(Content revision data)
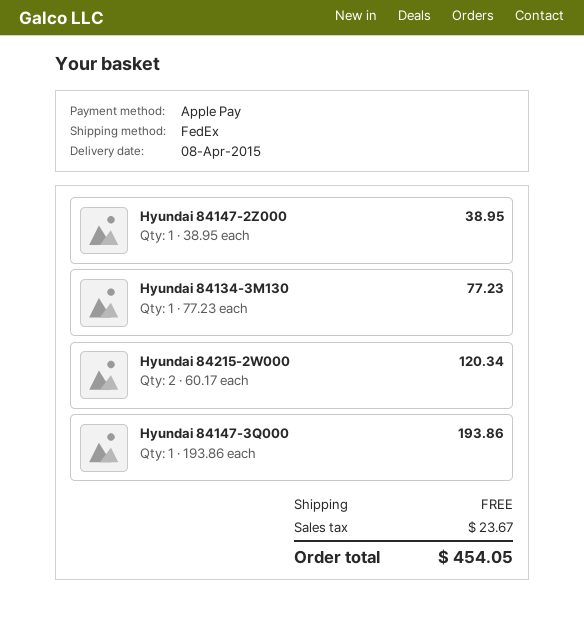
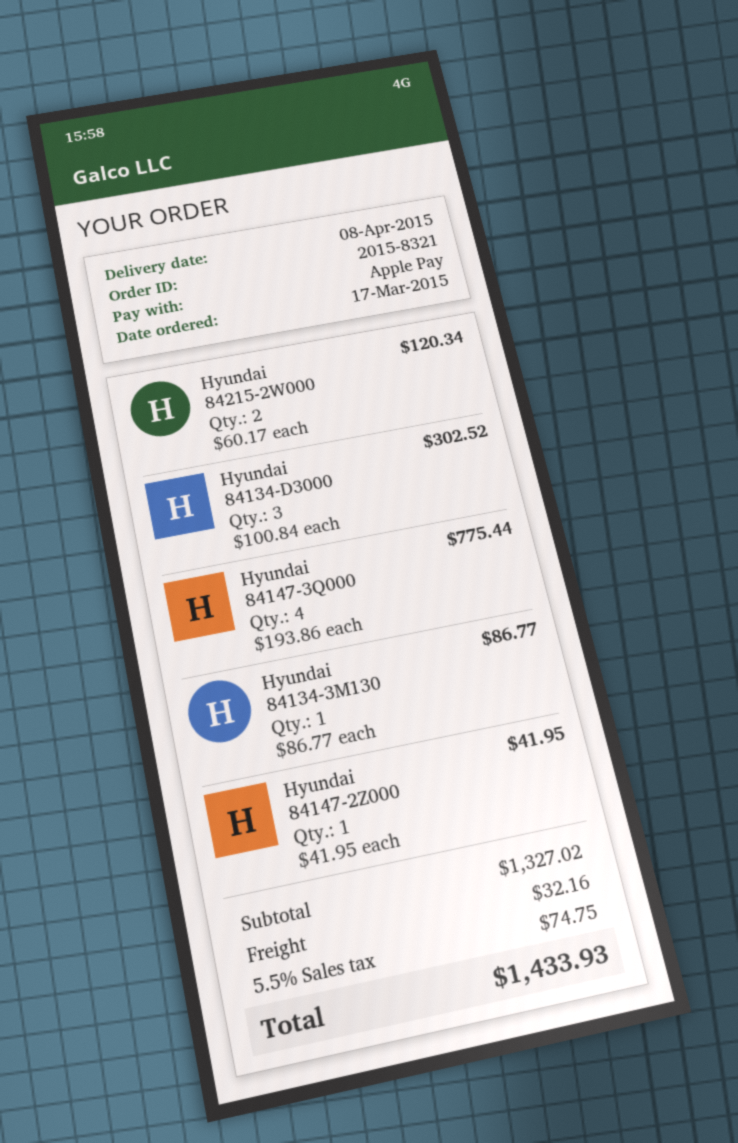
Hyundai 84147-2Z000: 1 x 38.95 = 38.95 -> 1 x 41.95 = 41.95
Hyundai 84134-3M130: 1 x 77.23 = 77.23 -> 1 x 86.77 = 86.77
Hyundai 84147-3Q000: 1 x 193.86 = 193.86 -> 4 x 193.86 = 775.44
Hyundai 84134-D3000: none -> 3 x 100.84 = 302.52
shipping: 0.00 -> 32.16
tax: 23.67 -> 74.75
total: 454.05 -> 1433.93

**Work instruction**
Each record above must be retyped exactly as given, with the images excluded.

**Finished task**
Hyundai 84147-2Z000: 1 x 38.95 = 38.95 -> 1 x 41.95 = 41.95
Hyundai 84134-3M130: 1 x 77.23 = 77.23 -> 1 x 86.77 = 86.77
Hyundai 84147-3Q000: 1 x 193.86 = 193.86 -> 4 x 193.86 = 775.44
Hyundai 84134-D3000: none -> 3 x 100.84 = 302.52
shipping: 0.00 -> 32.16
tax: 23.67 -> 74.75
total: 454.05 -> 1433.93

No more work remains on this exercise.